PROBLEM TO SOLVE:
In the entries below, find the line with "discount: 100.00 -> none" and print exactly every line from there up to and including the line with "balance: 2264.97 -> 2475.97", with no other lines.

RAW DATA:
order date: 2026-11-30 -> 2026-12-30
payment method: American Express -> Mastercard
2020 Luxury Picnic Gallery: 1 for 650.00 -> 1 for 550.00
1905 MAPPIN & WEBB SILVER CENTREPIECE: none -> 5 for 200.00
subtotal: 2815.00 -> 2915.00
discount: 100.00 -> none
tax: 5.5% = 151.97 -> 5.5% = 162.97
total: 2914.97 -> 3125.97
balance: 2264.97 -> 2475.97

...

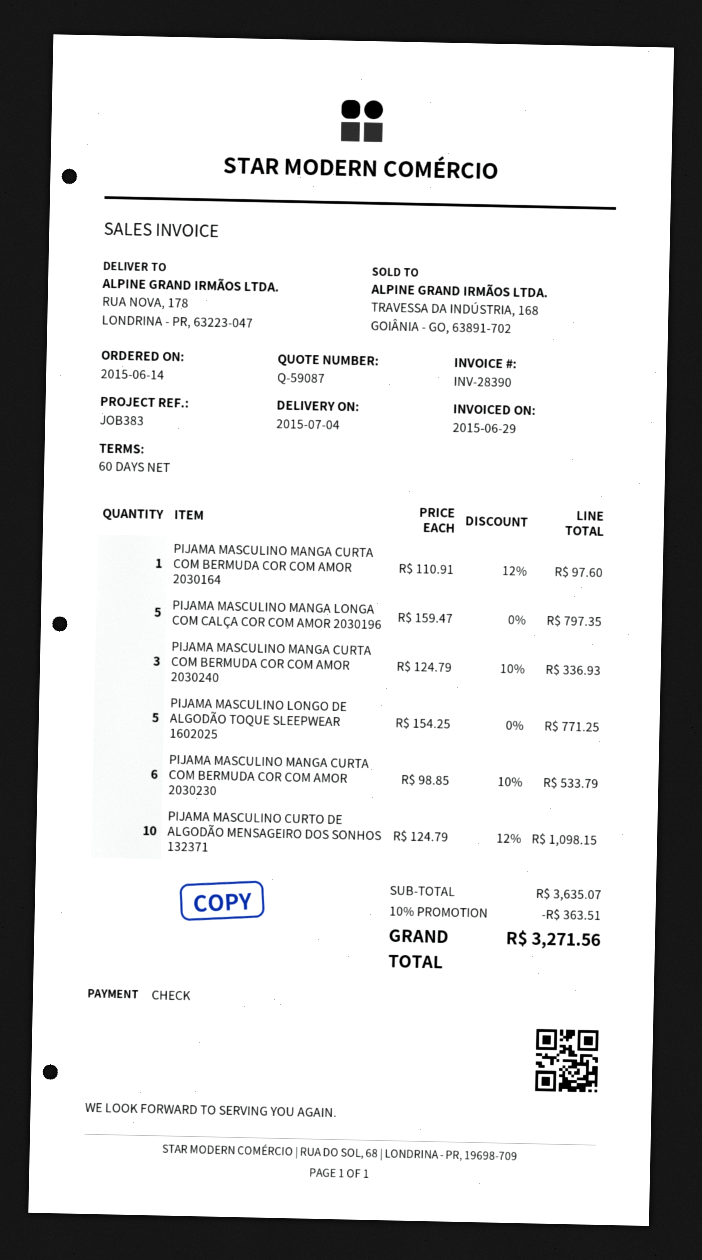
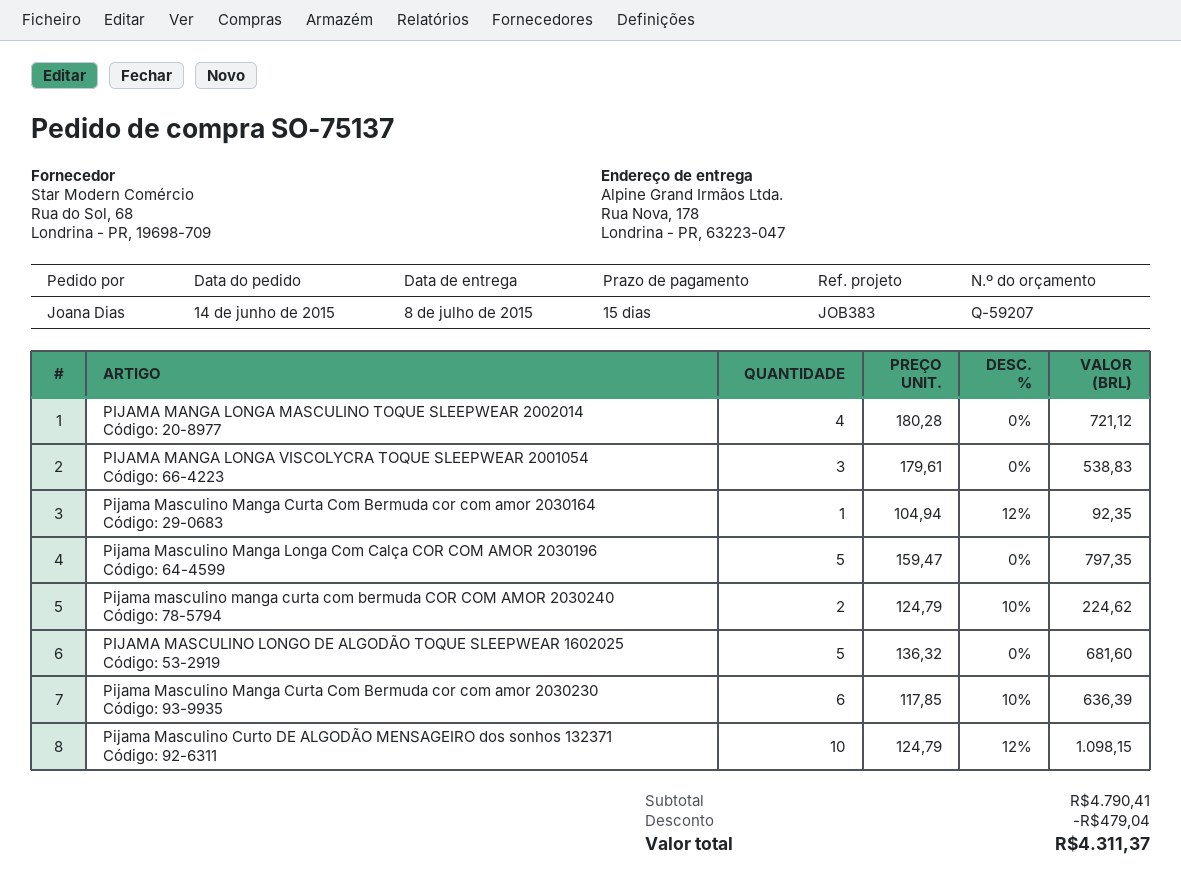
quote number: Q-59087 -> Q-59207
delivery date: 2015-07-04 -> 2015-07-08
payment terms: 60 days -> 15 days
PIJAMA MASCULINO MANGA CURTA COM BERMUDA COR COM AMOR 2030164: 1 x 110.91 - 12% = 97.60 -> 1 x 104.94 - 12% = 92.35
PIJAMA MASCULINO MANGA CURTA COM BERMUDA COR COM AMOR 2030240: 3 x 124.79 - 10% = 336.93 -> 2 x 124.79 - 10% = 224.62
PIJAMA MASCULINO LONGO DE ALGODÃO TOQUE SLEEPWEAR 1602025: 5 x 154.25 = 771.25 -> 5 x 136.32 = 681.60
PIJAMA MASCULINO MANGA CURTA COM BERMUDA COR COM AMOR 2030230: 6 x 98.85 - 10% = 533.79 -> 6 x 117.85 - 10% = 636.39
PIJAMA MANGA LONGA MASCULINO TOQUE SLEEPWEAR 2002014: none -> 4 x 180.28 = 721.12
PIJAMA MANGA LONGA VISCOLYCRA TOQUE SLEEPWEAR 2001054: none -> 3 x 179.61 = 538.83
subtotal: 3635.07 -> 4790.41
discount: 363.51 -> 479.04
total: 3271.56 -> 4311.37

* * *

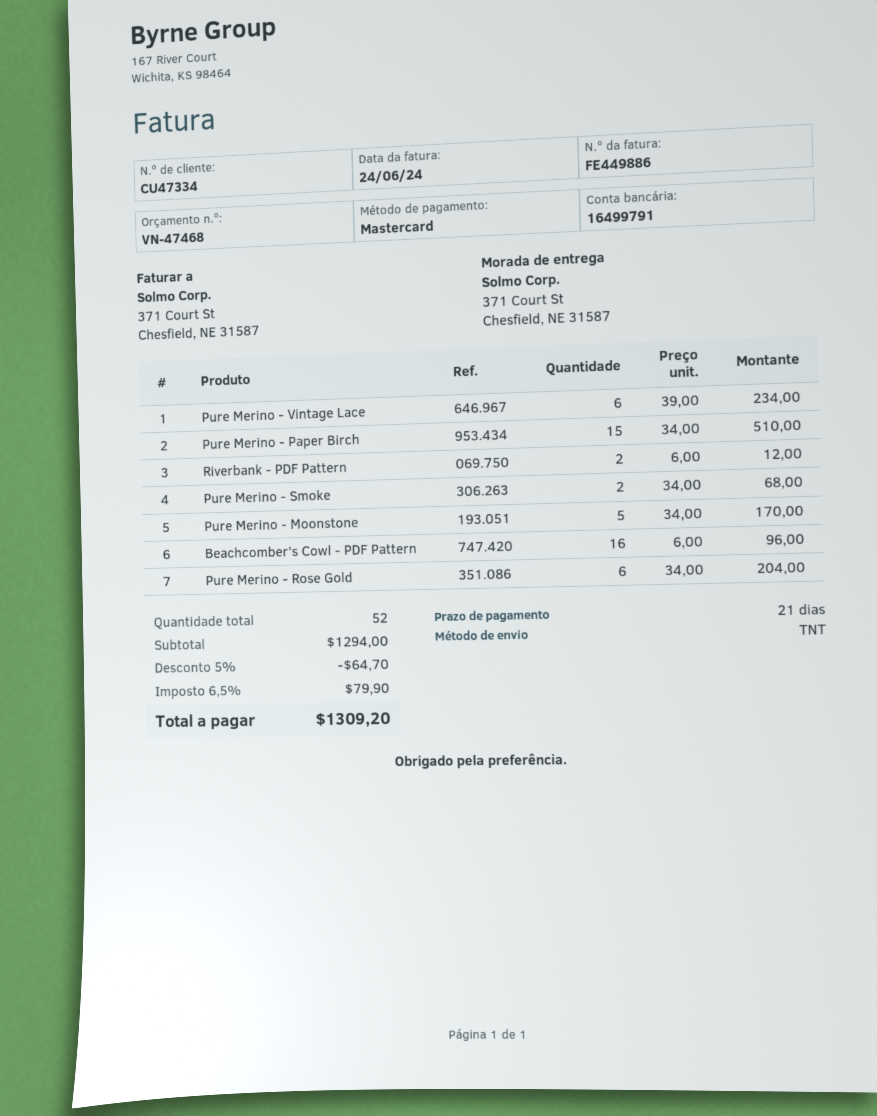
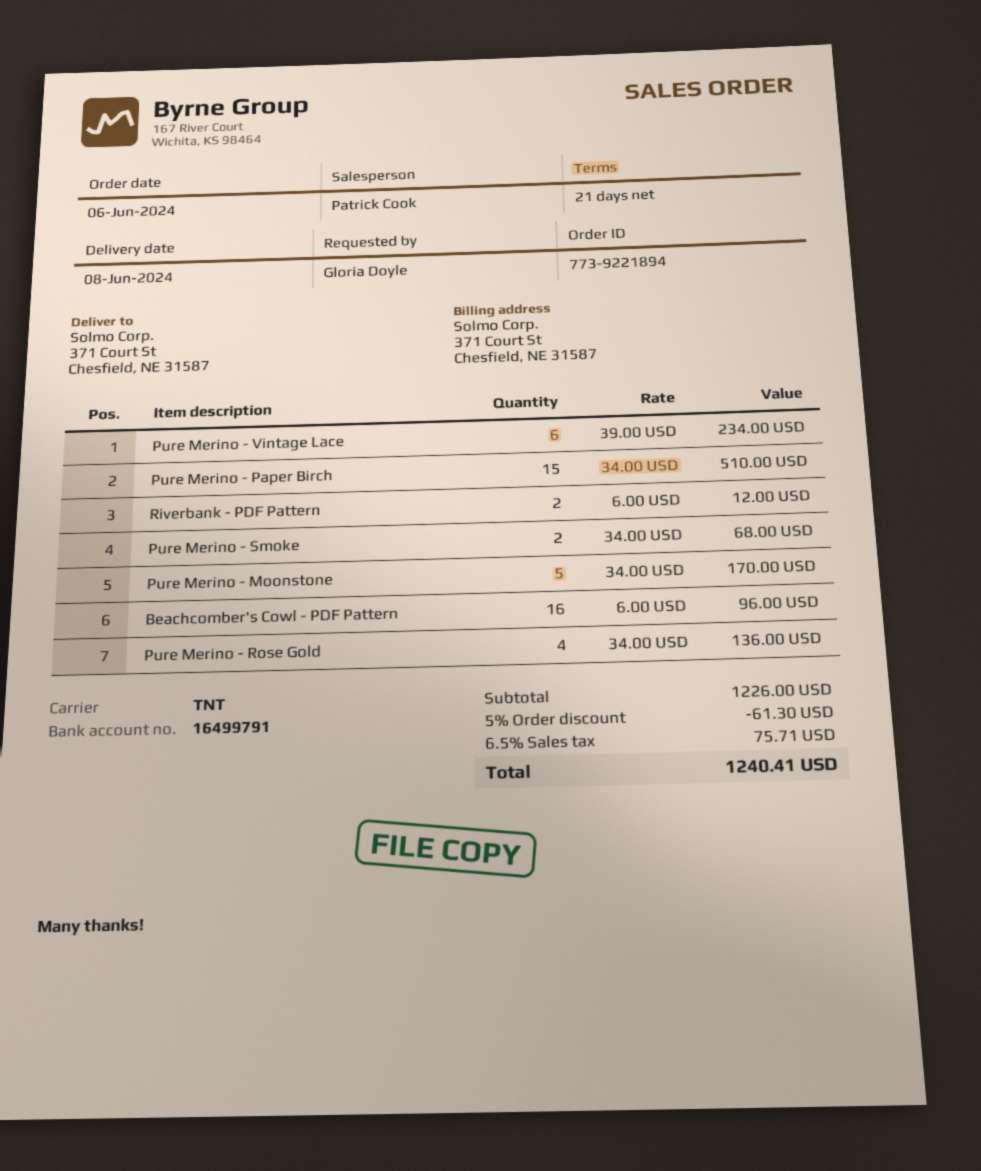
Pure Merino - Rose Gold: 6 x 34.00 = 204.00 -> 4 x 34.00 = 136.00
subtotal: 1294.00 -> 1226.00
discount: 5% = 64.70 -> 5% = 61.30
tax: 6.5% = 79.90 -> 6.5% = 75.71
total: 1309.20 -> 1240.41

OUTPUT OF THE TASK:
discount: 100.00 -> none
tax: 5.5% = 151.97 -> 5.5% = 162.97
total: 2914.97 -> 3125.97
balance: 2264.97 -> 2475.97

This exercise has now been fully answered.